Task prompt →
Go through the data below and copy it exactly, skipping every picture.

Supplied information →
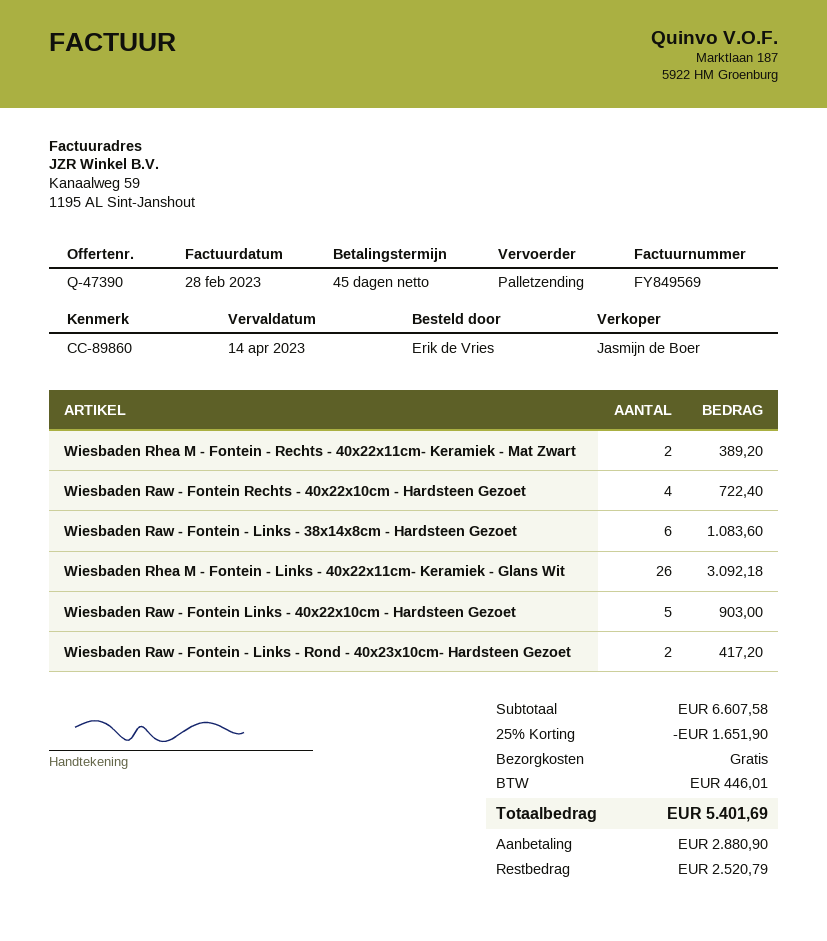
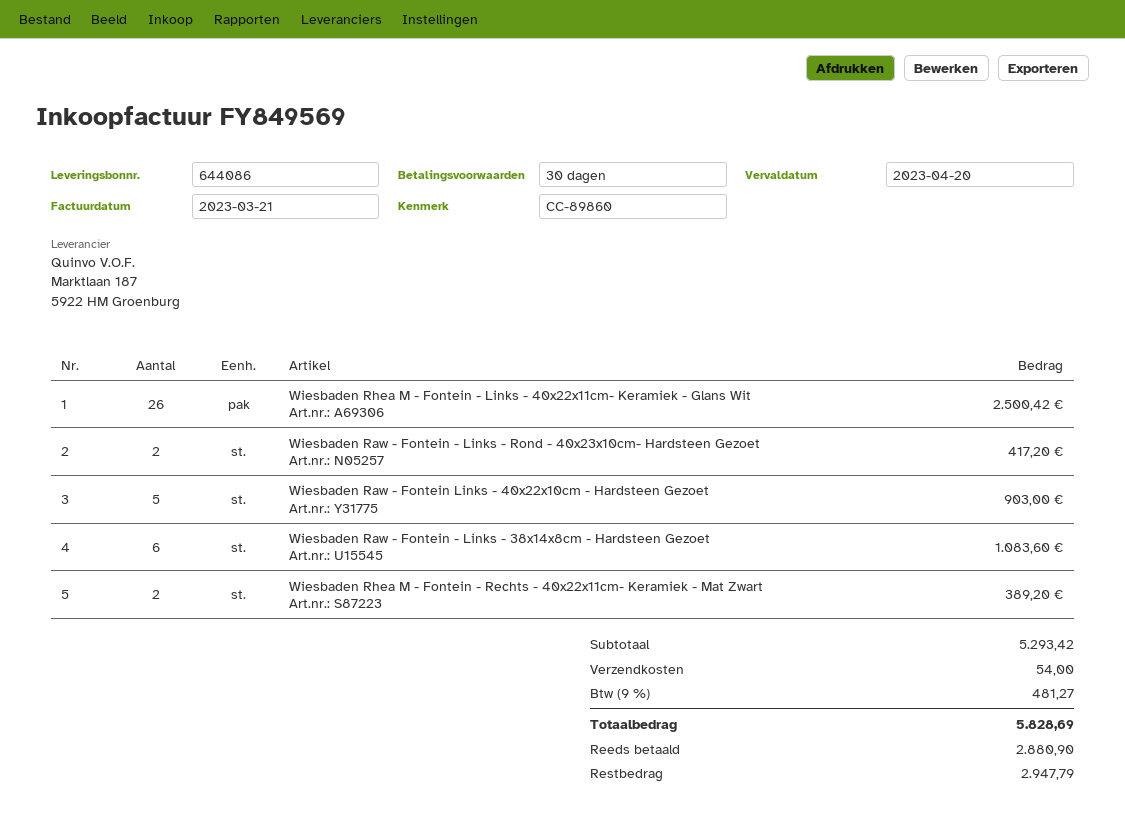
invoice date: 2023-02-28 -> 2023-03-21
payment terms: 45 days -> 30 days
due date: 2023-04-14 -> 2023-04-20
Wiesbaden Raw - Fontein Rechts - 40x22x10cm - Hardsteen Gezoet: 4 for 722.40 -> none
Wiesbaden Rhea M - Fontein - Links - 40x22x11cm- Keramiek - Glans Wit: 26 for 3092.18 -> 26 for 2500.42
subtotal: 6607.58 -> 5293.42
discount: 25% = 1651.90 -> none
shipping: 0.00 -> 54.00
tax: 446.01 -> 481.27
total: 5401.69 -> 5828.69
balance: 2520.79 -> 2947.79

Task solution →
invoice date: 2023-02-28 -> 2023-03-21
payment terms: 45 days -> 30 days
due date: 2023-04-14 -> 2023-04-20
Wiesbaden Raw - Fontein Rechts - 40x22x10cm - Hardsteen Gezoet: 4 for 722.40 -> none
Wiesbaden Rhea M - Fontein - Links - 40x22x11cm- Keramiek - Glans Wit: 26 for 3092.18 -> 26 for 2500.42
subtotal: 6607.58 -> 5293.42
discount: 25% = 1651.90 -> none
shipping: 0.00 -> 54.00
tax: 446.01 -> 481.27
total: 5401.69 -> 5828.69
balance: 2520.79 -> 2947.79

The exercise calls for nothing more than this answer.